**Aim of the exercise:** Every entry below should be restated word for word, except for its images.

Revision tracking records
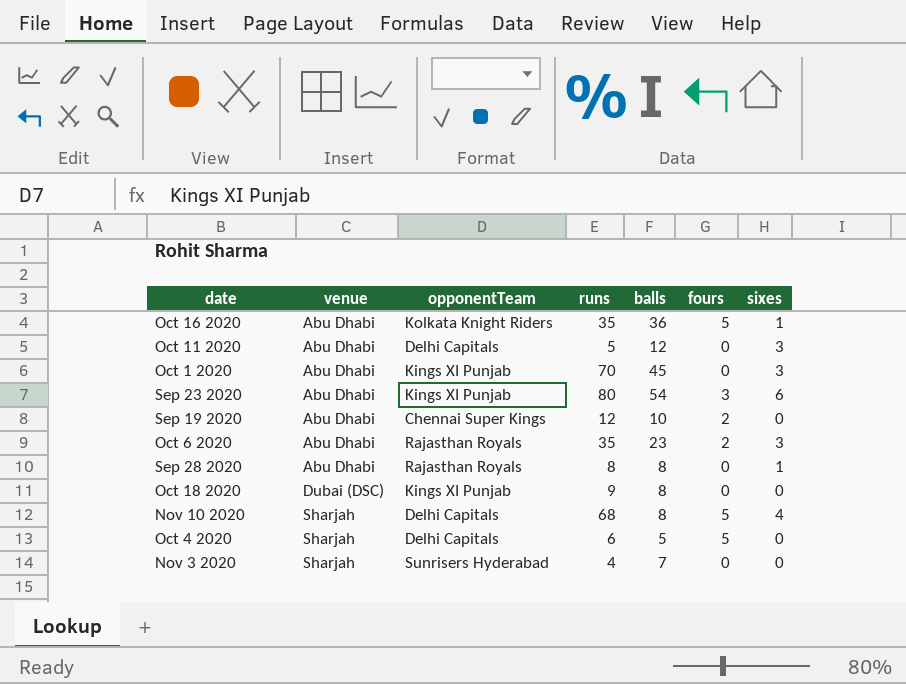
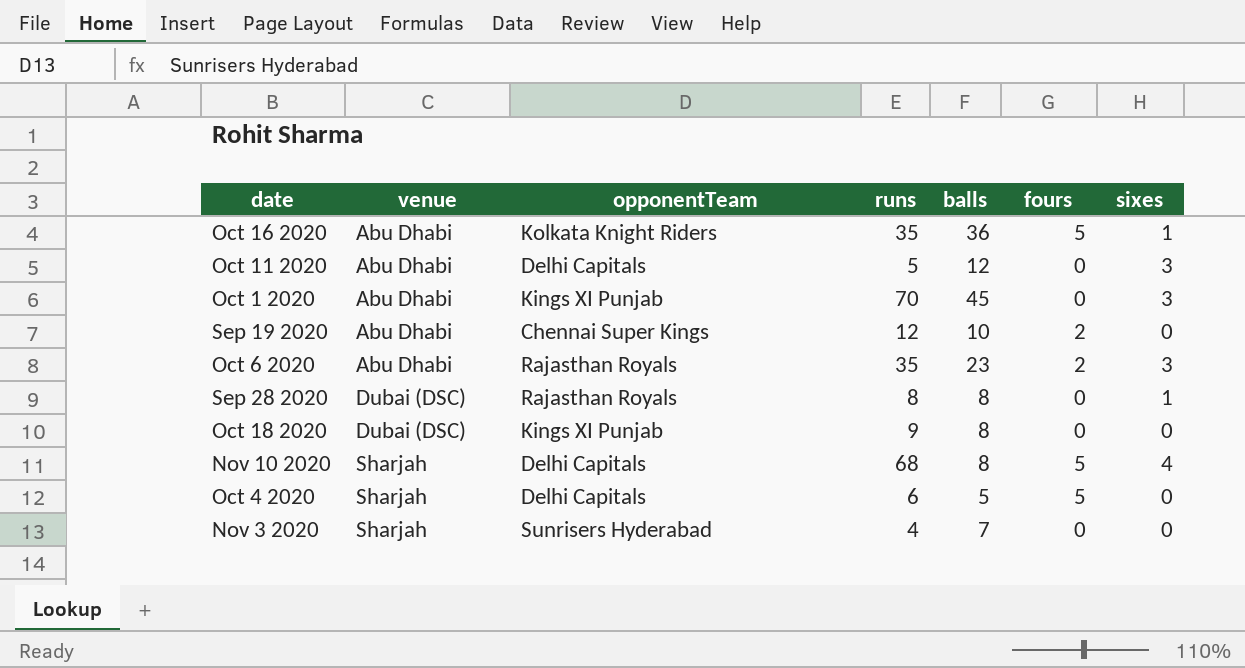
row Sep 23 2020: Abu Dhabi | Kings XI Punjab | 80 | 54 | 3 | 6 -> none
Sep 28 2020 | venue: Abu Dhabi -> Dubai (DSC)

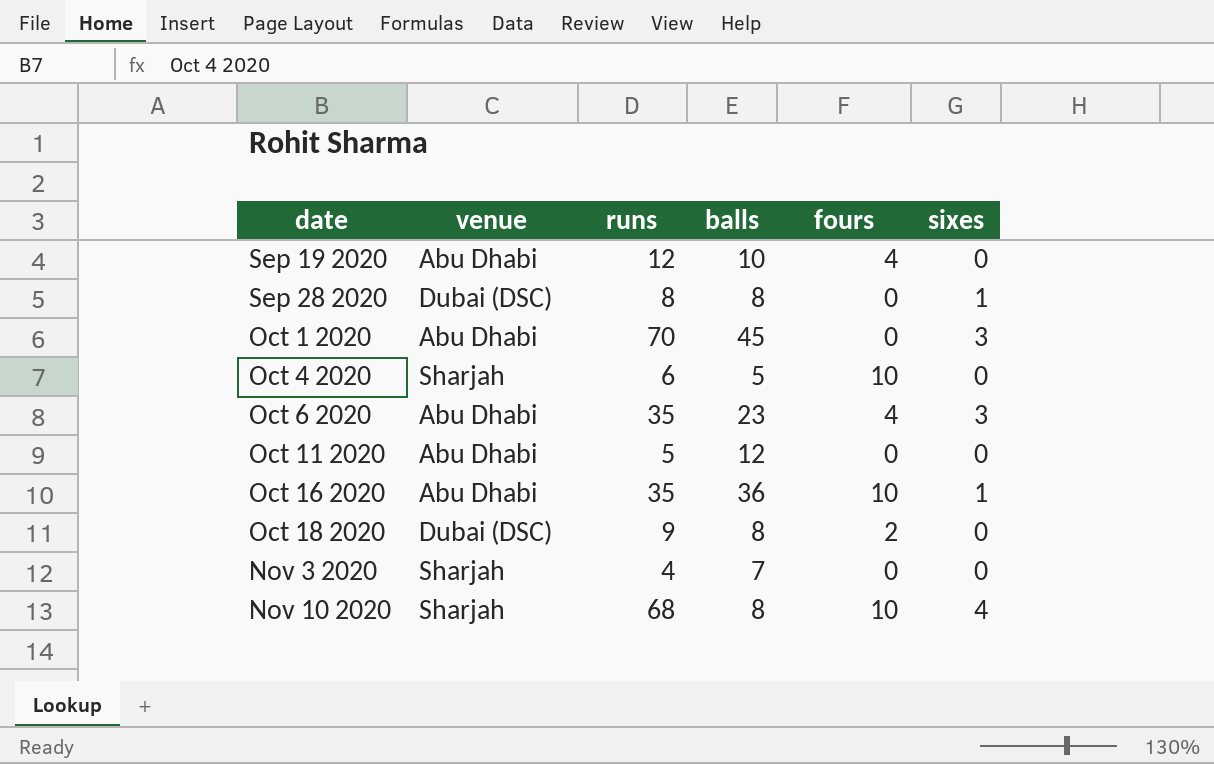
row order: venue ascending -> date ascending
column opponentTeam | position: 3 -> none
Sep 19 2020 | fours: 2 -> 4
Oct 4 2020 | fours: 5 -> 10
Oct 6 2020 | fours: 2 -> 4
Oct 11 2020 | sixes: 3 -> 0
Oct 16 2020 | fours: 5 -> 10
Oct 18 2020 | fours: 0 -> 2
Nov 10 2020 | fours: 5 -> 10

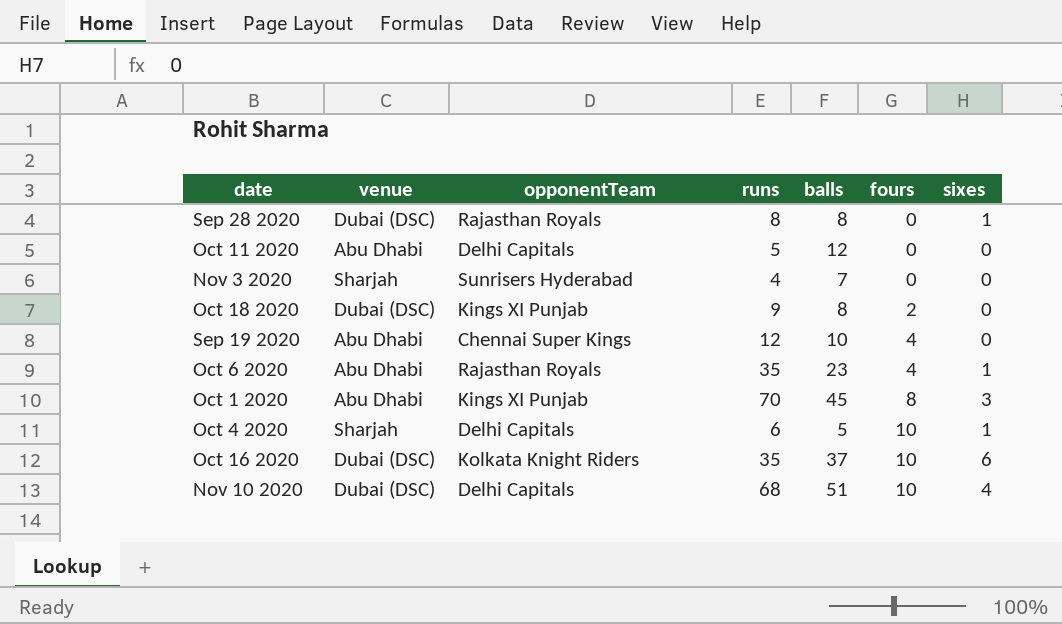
row order: date ascending -> fours ascending
column opponentTeam | position: none -> 3
Oct 6 2020 | sixes: 3 -> 1
Oct 1 2020 | fours: 0 -> 8
Oct 4 2020 | sixes: 0 -> 1
Oct 16 2020 | venue: Abu Dhabi -> Dubai (DSC)
Oct 16 2020 | balls: 36 -> 37
Oct 16 2020 | sixes: 1 -> 6
Nov 10 2020 | venue: Sharjah -> Dubai (DSC)
Nov 10 2020 | balls: 8 -> 51

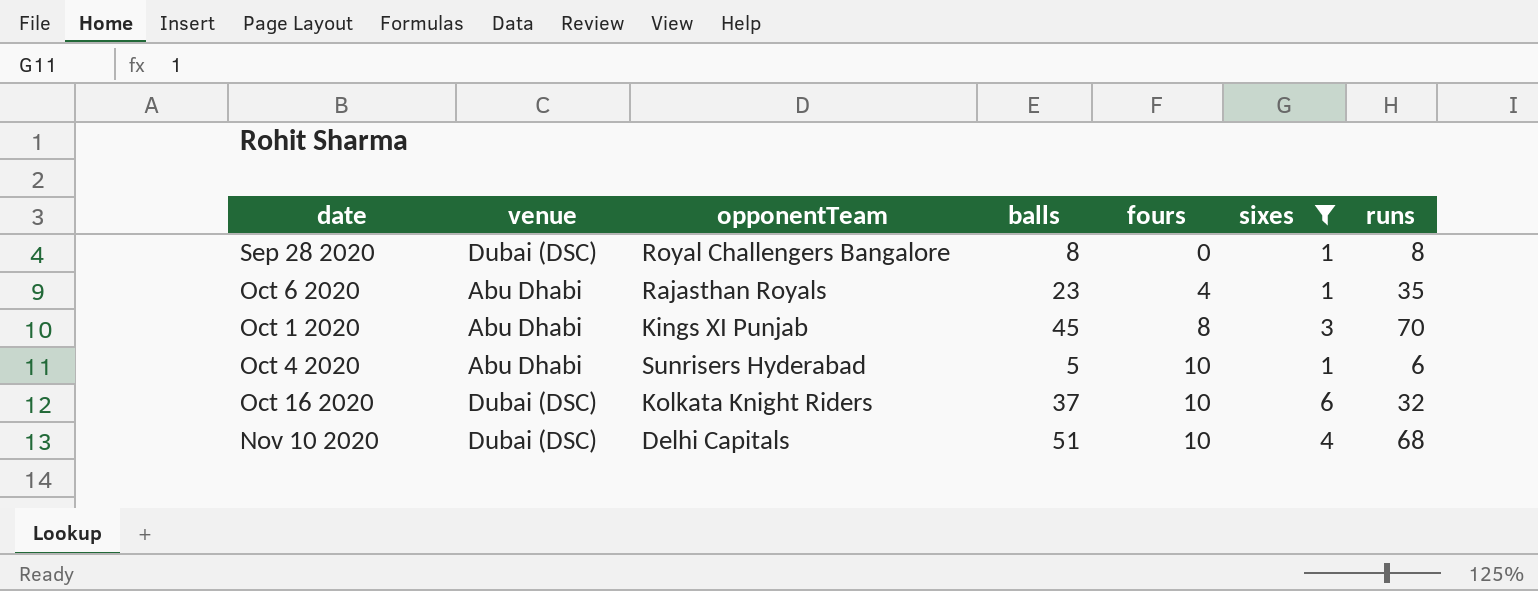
filter: none -> sixes != 0
column runs | position: 4 -> 7
Sep 28 2020 | opponentTeam: Rajasthan Royals -> Royal Challengers Bangalore
Oct 4 2020 | venue: Sharjah -> Abu Dhabi
Oct 4 2020 | opponentTeam: Delhi Capitals -> Sunrisers Hyderabad
Oct 16 2020 | runs: 35 -> 32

**Reply to the exercise:**
row Sep 23 2020: Abu Dhabi | Kings XI Punjab | 80 | 54 | 3 | 6 -> none
Sep 28 2020 | venue: Abu Dhabi -> Dubai (DSC)

row order: venue ascending -> date ascending
column opponentTeam | position: 3 -> none
Sep 19 2020 | fours: 2 -> 4
Oct 4 2020 | fours: 5 -> 10
Oct 6 2020 | fours: 2 -> 4
Oct 11 2020 | sixes: 3 -> 0
Oct 16 2020 | fours: 5 -> 10
Oct 18 2020 | fours: 0 -> 2
Nov 10 2020 | fours: 5 -> 10

row order: date ascending -> fours ascending
column opponentTeam | position: none -> 3
Oct 6 2020 | sixes: 3 -> 1
Oct 1 2020 | fours: 0 -> 8
Oct 4 2020 | sixes: 0 -> 1
Oct 16 2020 | venue: Abu Dhabi -> Dubai (DSC)
Oct 16 2020 | balls: 36 -> 37
Oct 16 2020 | sixes: 1 -> 6
Nov 10 2020 | venue: Sharjah -> Dubai (DSC)
Nov 10 2020 | balls: 8 -> 51

filter: none -> sixes != 0
column runs | position: 4 -> 7
Sep 28 2020 | opponentTeam: Rajasthan Royals -> Royal Challengers Bangalore
Oct 4 2020 | venue: Sharjah -> Abu Dhabi
Oct 4 2020 | opponentTeam: Delhi Capitals -> Sunrisers Hyderabad
Oct 16 2020 | runs: 35 -> 32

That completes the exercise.